(Revision comparison data)
# # # #

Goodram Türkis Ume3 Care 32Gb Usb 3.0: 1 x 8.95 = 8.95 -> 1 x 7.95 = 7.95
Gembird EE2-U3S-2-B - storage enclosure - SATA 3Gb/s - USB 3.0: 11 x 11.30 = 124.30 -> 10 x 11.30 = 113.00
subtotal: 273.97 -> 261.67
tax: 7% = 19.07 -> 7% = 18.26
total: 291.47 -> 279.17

# # # #

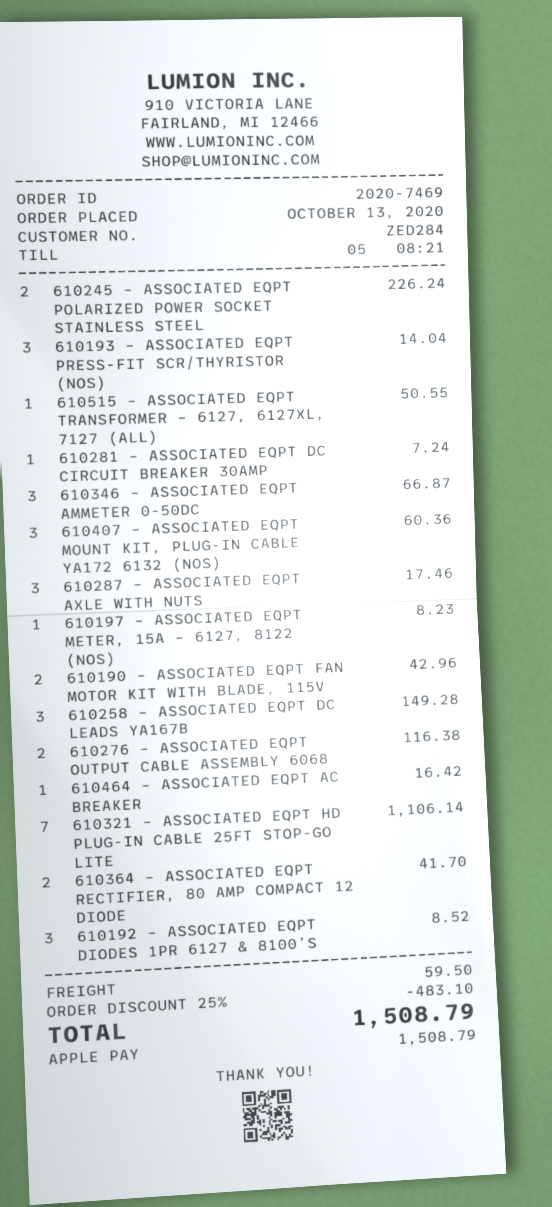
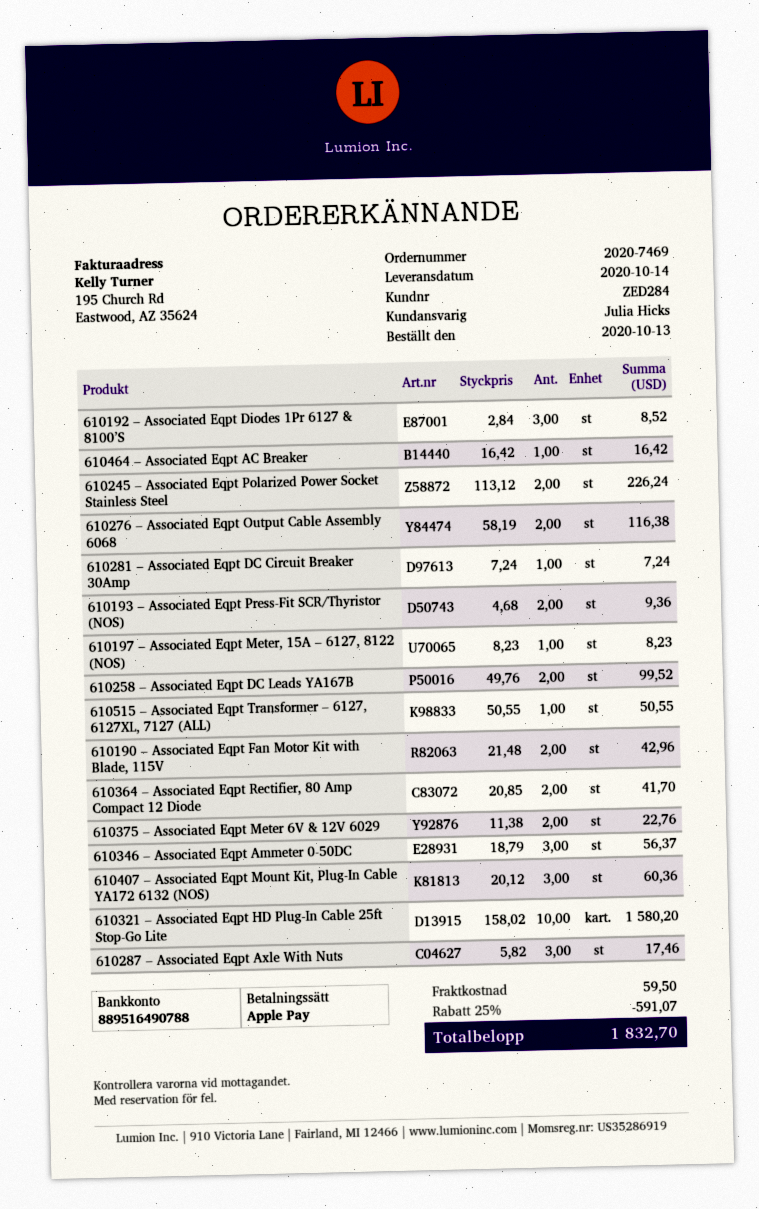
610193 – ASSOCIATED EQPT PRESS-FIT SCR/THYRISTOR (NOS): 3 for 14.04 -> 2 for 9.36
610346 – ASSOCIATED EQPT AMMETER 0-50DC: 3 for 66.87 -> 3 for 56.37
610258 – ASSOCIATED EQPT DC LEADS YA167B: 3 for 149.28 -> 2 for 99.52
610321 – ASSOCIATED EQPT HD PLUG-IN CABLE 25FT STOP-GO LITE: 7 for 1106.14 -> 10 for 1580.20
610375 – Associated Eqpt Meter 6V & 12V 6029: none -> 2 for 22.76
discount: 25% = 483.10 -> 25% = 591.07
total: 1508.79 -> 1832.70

# # # #

• [EXERCISE DIRECTIONS]: Copy out only the lines of the records above from the one with "610375 – Associated" through the one with "total: 1508.79 -> 1832.70", exactly as they stand, both included.

• [FINAL ANSWER]:
610375 – Associated Eqpt Meter 6V & 12V 6029: none -> 2 for 22.76
discount: 25% = 483.10 -> 25% = 591.07
total: 1508.79 -> 1832.70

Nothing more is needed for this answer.